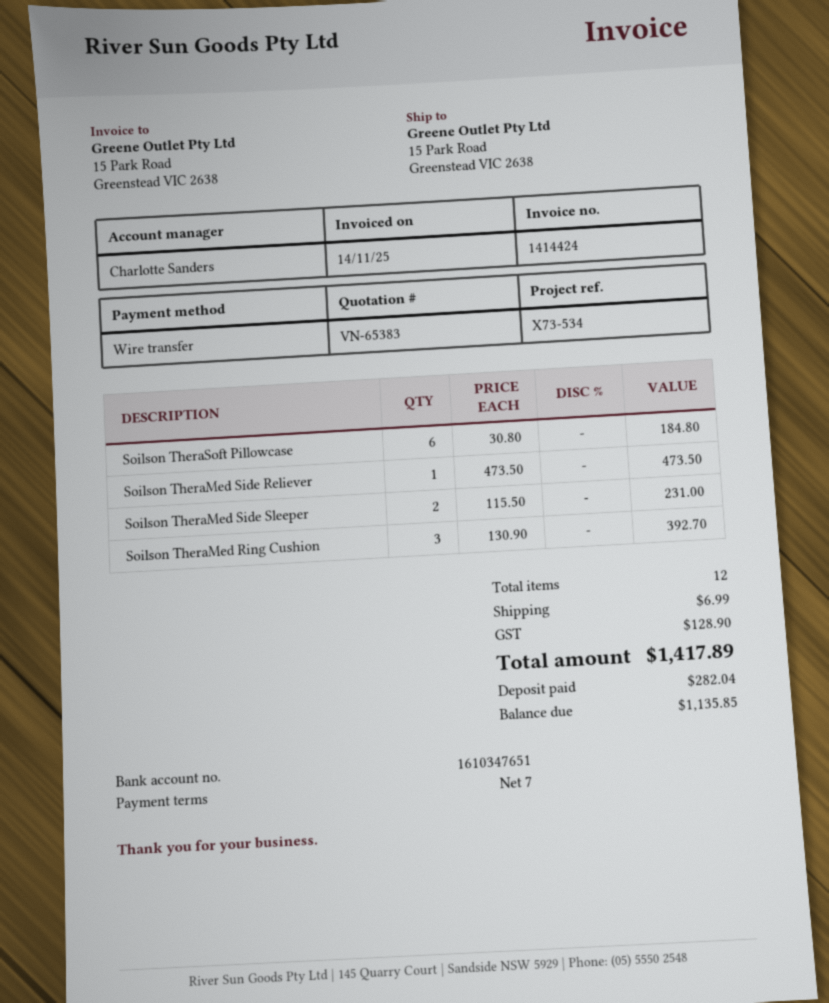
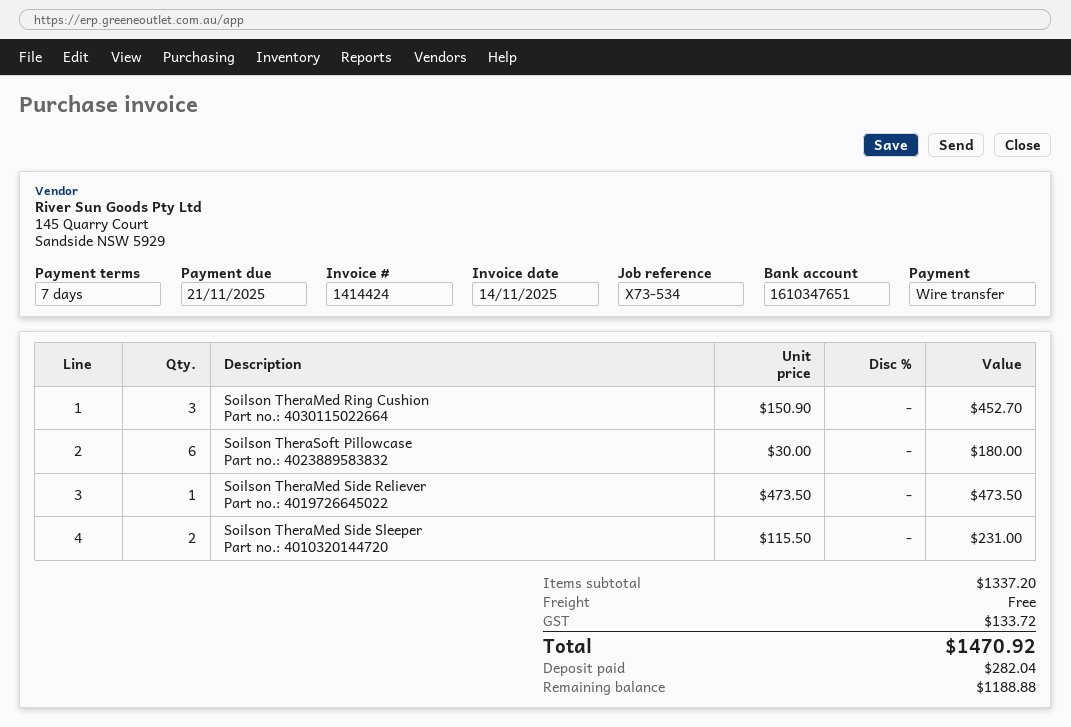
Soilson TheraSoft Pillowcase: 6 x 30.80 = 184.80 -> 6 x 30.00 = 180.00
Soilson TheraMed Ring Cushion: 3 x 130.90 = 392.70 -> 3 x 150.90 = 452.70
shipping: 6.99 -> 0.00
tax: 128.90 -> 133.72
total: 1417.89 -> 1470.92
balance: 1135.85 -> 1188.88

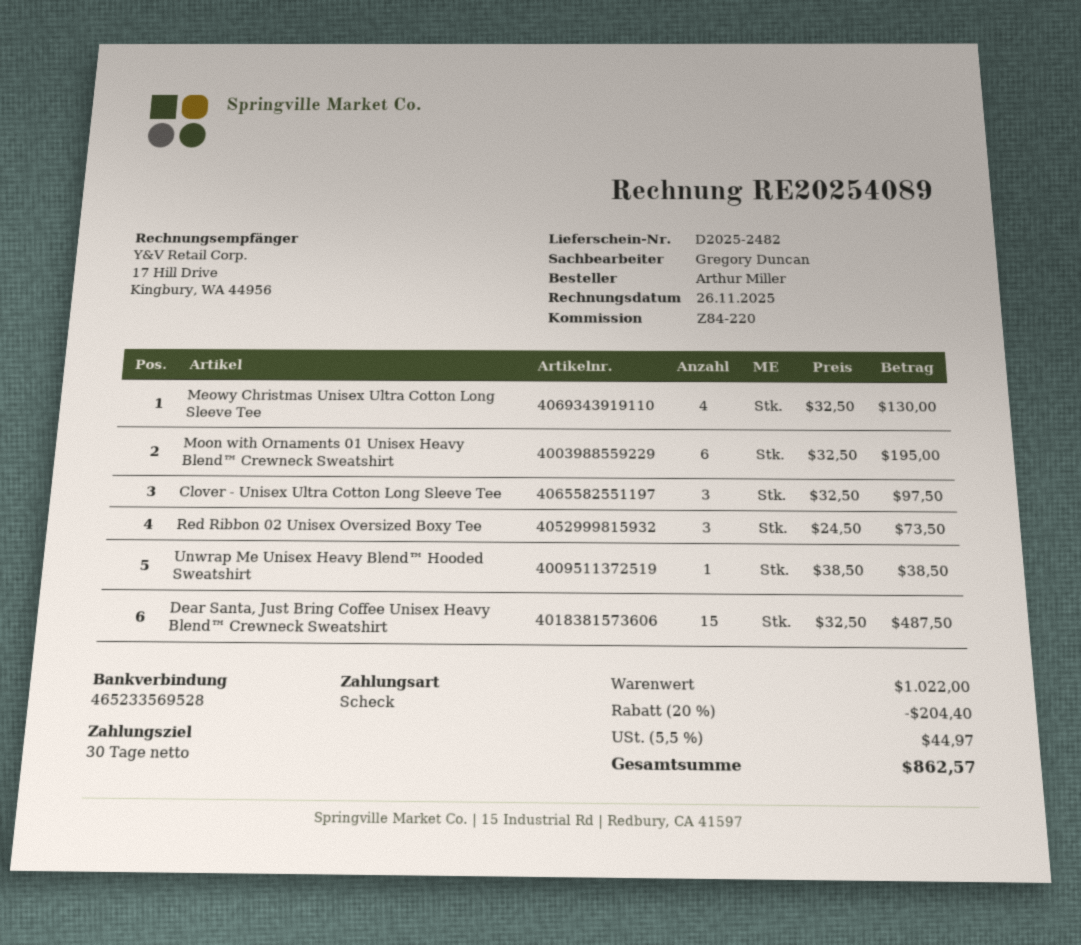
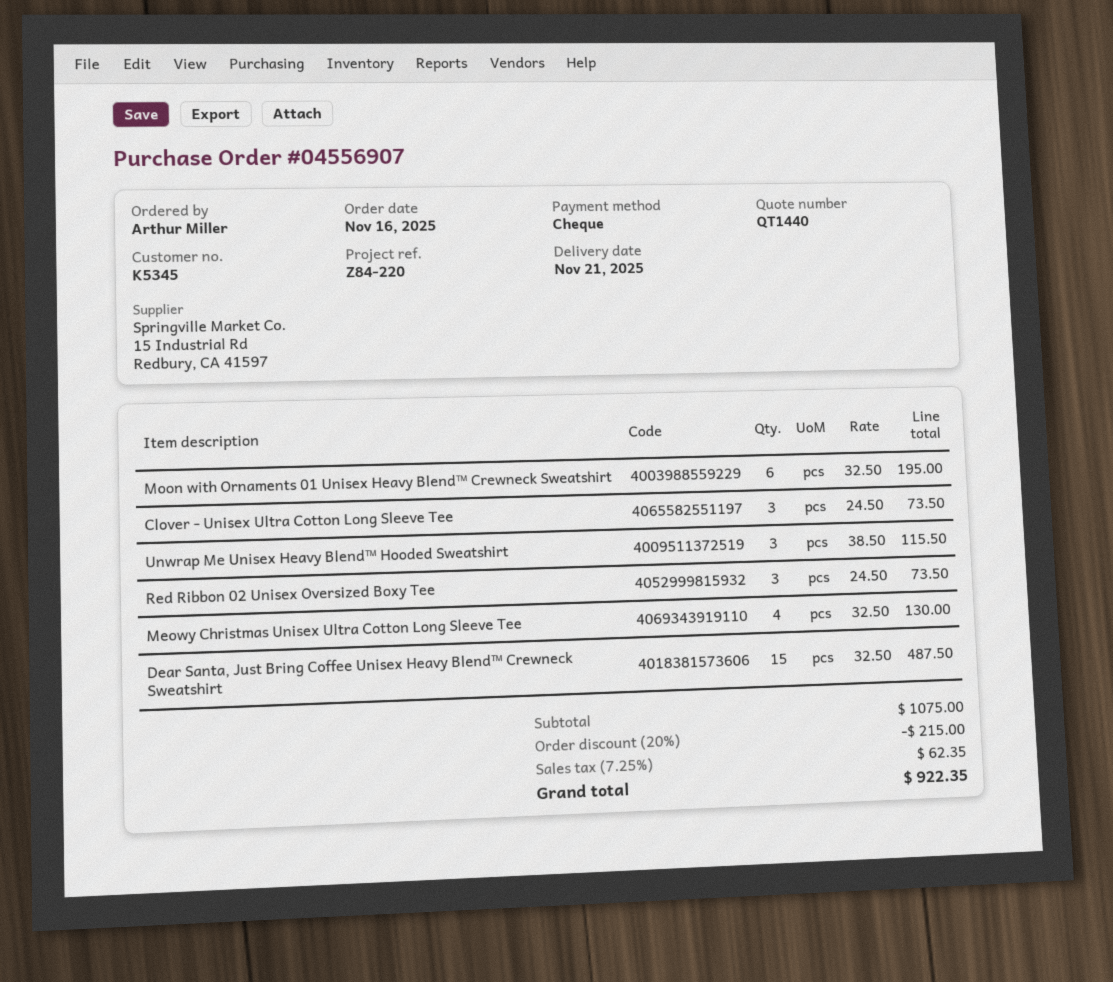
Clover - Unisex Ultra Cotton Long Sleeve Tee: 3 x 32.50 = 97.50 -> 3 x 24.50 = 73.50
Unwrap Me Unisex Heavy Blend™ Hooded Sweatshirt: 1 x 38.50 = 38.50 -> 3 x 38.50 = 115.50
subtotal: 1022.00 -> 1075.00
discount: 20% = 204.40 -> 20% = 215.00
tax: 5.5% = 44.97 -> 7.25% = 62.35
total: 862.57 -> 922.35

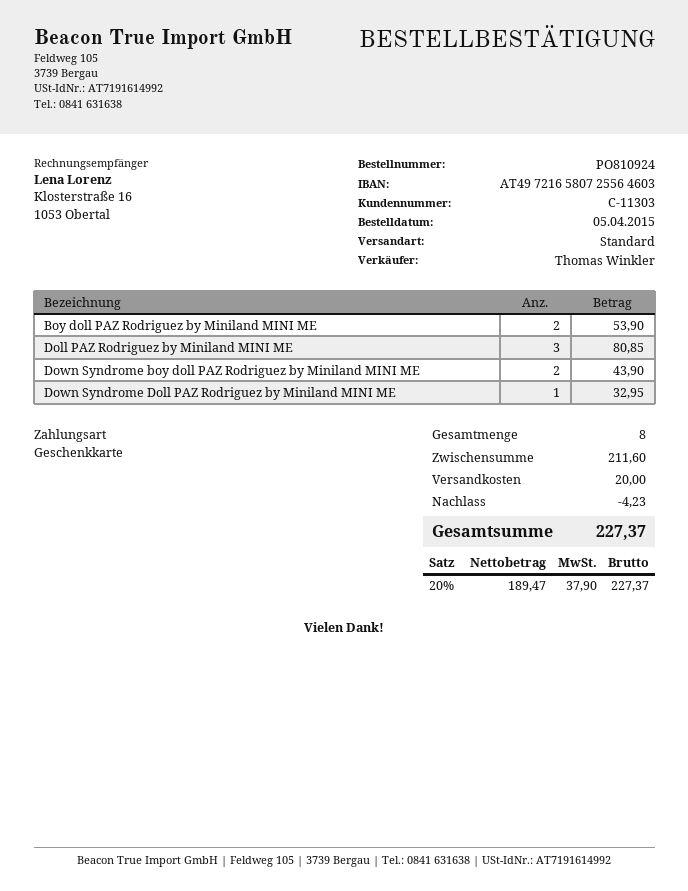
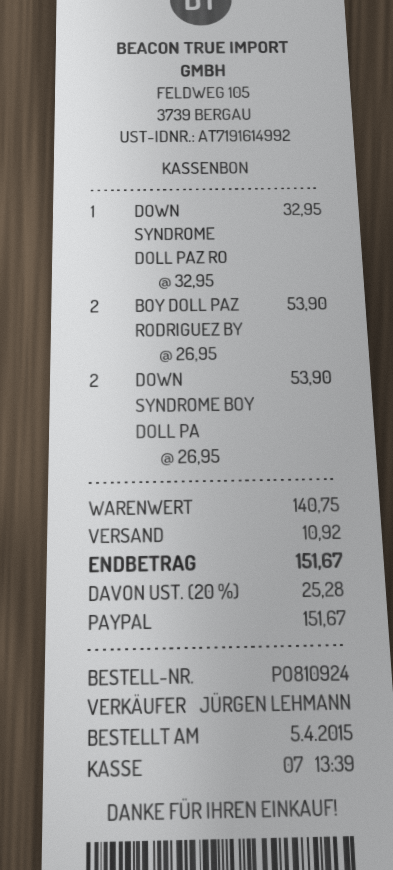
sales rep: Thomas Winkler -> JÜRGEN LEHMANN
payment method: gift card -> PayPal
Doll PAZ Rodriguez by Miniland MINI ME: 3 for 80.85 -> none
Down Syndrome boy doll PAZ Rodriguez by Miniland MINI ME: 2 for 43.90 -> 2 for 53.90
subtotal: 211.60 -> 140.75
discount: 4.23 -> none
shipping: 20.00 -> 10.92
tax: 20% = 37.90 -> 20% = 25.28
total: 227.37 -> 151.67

□ □ □ □

▶ **WORK REQUEST**: The word "Rodriguez" appears in some lines above. Return every one of those lines.

▶ **RESPONSE TO THIS EXERCISE**:
Doll PAZ Rodriguez by Miniland MINI ME: 3 for 80.85 -> none
Down Syndrome boy doll PAZ Rodriguez by Miniland MINI ME: 2 for 43.90 -> 2 for 53.90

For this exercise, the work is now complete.